> **Work task**
Copy each line of the records that includes "label".

┌─ Available data

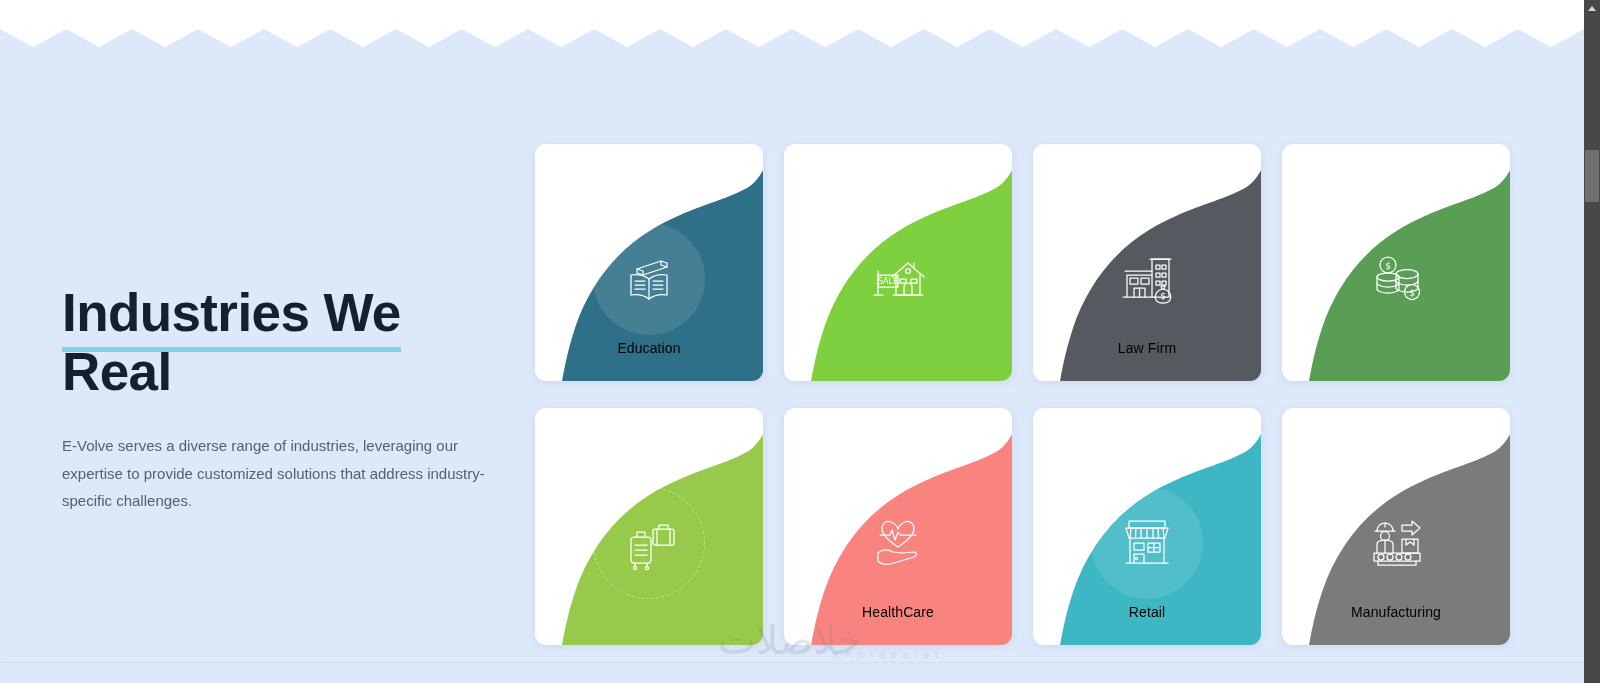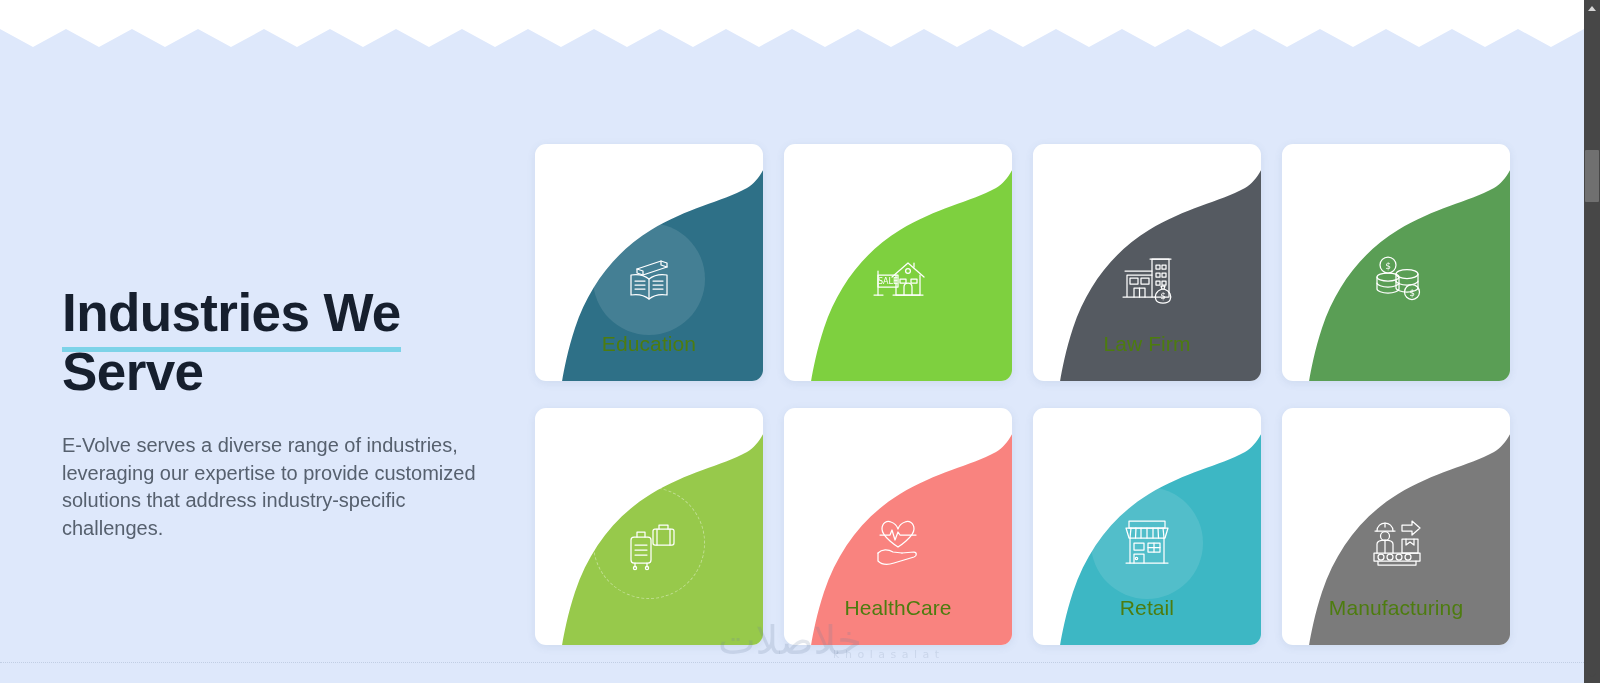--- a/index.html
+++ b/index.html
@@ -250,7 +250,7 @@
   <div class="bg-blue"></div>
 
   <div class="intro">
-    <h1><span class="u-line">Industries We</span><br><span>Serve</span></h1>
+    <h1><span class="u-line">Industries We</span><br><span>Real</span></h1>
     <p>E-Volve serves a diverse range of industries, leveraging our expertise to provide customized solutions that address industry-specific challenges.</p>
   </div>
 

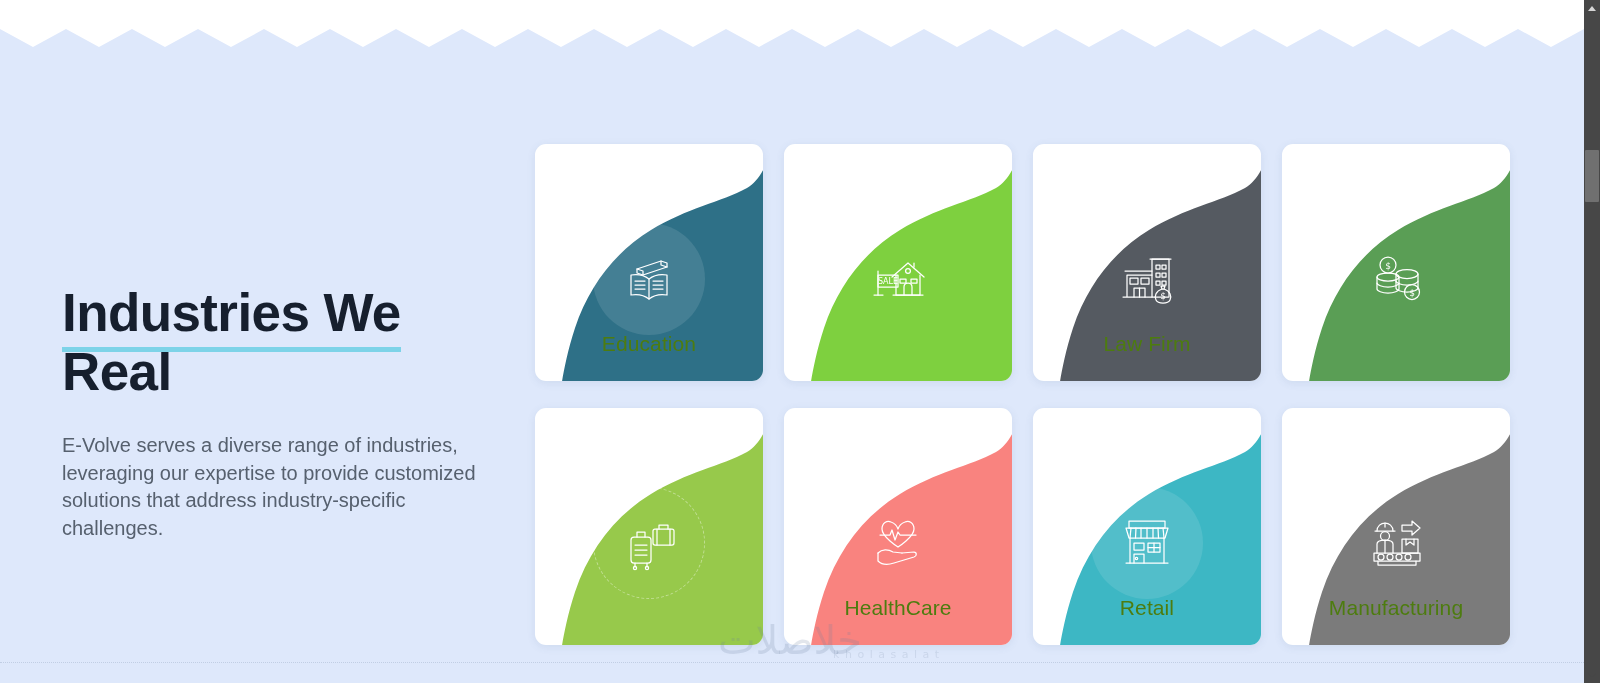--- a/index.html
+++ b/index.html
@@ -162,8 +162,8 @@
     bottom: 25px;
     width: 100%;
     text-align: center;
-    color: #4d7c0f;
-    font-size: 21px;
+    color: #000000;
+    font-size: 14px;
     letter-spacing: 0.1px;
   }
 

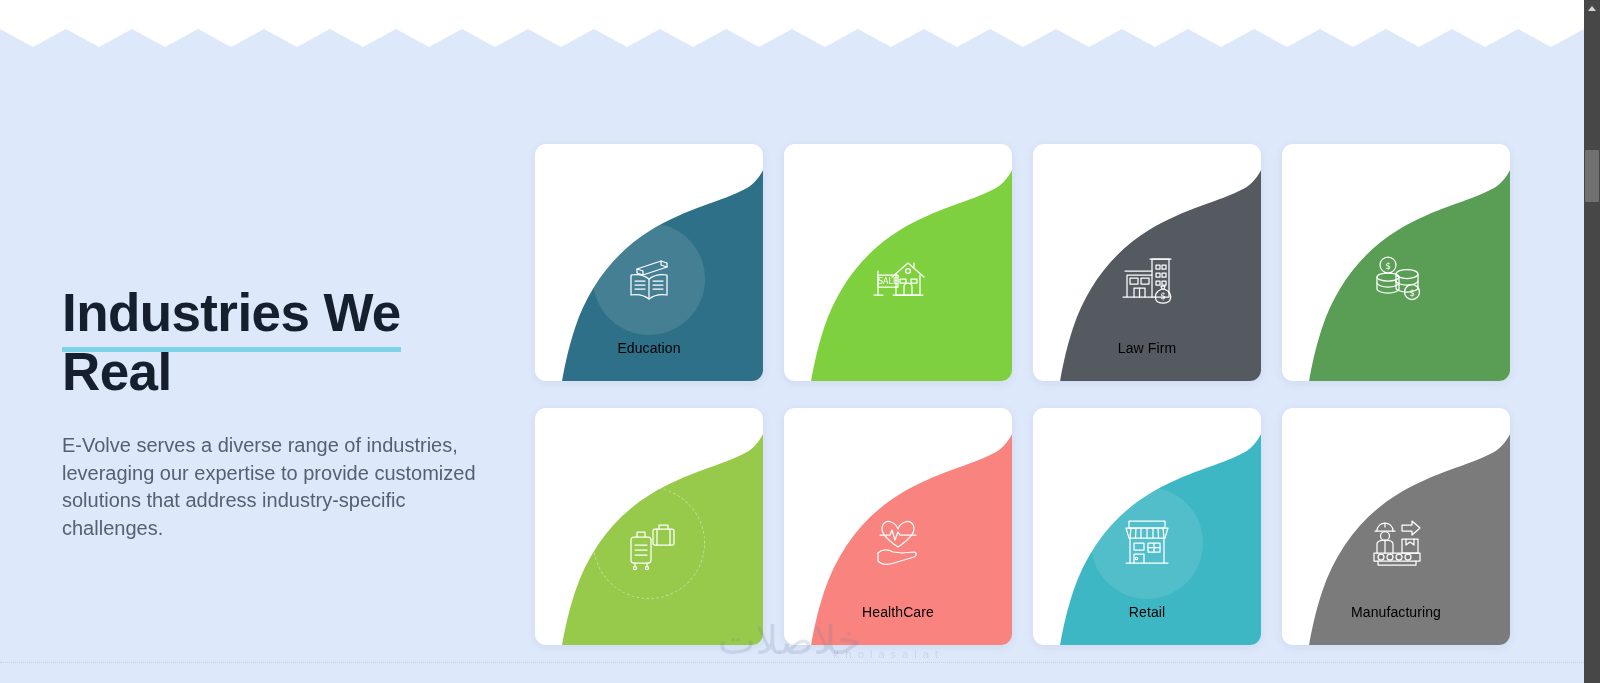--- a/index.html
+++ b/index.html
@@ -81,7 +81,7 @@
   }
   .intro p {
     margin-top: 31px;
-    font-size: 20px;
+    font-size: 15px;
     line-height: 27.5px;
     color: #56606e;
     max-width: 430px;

└─
┌─ Available data

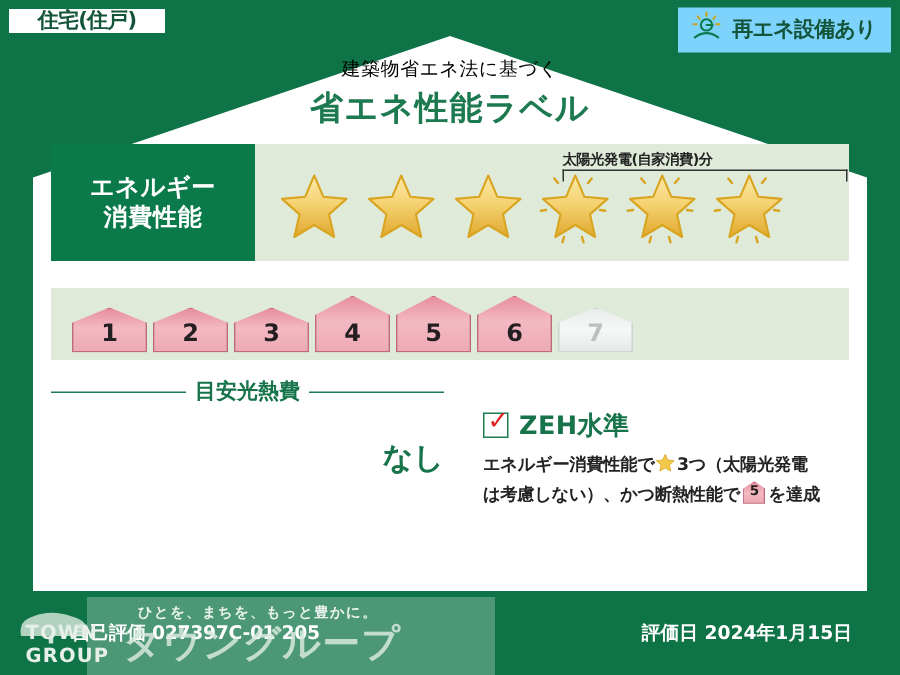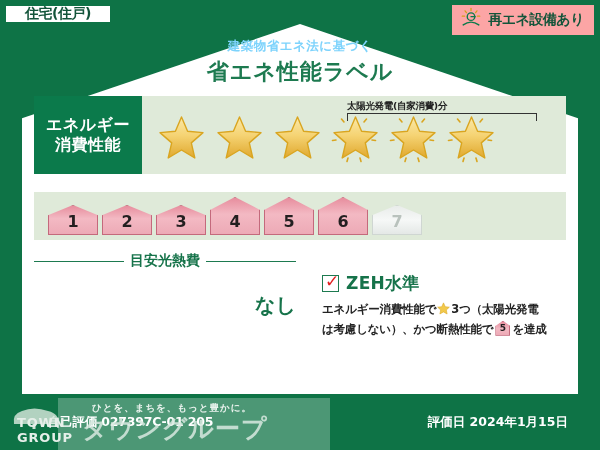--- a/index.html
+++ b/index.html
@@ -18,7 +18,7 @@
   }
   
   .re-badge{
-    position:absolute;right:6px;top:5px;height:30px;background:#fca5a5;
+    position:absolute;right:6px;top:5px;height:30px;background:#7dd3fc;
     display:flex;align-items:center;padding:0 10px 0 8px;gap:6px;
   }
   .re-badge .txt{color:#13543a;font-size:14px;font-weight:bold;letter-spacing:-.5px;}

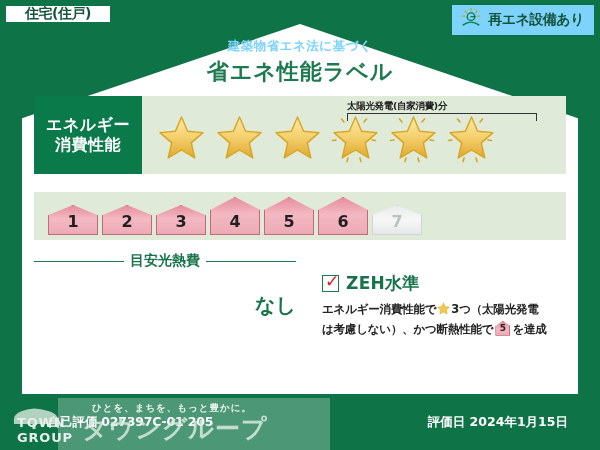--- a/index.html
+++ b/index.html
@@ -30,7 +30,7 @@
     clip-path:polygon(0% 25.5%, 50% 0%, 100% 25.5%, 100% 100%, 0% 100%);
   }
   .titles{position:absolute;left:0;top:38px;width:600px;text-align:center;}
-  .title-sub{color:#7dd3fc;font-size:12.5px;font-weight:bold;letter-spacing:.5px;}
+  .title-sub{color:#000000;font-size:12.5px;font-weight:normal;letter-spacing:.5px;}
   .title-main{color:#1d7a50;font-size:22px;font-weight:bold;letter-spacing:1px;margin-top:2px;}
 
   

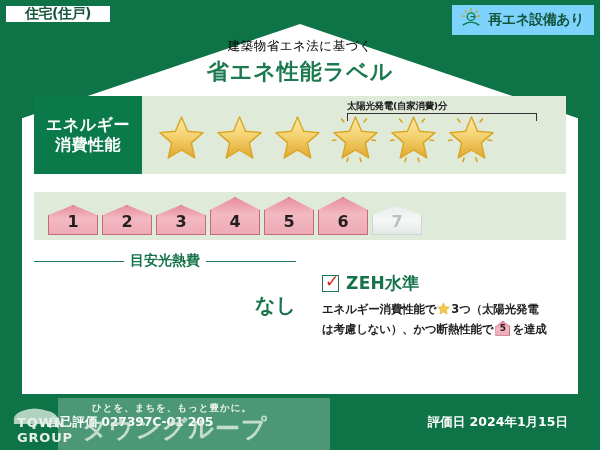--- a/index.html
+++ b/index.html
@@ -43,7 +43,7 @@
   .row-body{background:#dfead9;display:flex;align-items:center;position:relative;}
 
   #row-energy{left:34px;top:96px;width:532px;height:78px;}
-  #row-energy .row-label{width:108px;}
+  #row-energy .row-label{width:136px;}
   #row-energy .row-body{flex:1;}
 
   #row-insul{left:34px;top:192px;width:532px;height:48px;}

└─
┌─ Available data

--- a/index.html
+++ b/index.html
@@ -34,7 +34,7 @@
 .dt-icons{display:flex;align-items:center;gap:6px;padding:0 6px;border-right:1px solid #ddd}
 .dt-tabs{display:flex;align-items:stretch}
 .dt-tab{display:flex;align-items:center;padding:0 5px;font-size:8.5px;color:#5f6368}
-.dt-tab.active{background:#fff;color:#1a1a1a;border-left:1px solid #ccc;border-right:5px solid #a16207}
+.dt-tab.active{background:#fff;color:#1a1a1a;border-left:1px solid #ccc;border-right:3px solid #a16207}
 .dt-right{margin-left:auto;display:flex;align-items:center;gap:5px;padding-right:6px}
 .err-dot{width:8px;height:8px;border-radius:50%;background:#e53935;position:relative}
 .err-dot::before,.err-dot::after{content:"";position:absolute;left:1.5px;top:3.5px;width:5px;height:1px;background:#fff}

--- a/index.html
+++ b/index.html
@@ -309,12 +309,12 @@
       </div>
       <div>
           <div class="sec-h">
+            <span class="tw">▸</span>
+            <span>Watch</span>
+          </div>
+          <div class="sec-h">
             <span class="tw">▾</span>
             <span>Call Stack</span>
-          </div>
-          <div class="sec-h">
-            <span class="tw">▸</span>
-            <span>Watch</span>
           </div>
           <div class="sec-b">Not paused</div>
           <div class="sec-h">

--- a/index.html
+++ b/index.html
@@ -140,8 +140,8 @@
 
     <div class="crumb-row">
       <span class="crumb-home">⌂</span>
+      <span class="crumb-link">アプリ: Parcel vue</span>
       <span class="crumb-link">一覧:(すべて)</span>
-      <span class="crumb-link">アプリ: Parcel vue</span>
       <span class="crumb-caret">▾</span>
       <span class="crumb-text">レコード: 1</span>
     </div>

└─

> **Answer to this exercise**
-  #row-energy .row-label{width:108px;}
+  #row-energy .row-label{width:136px;}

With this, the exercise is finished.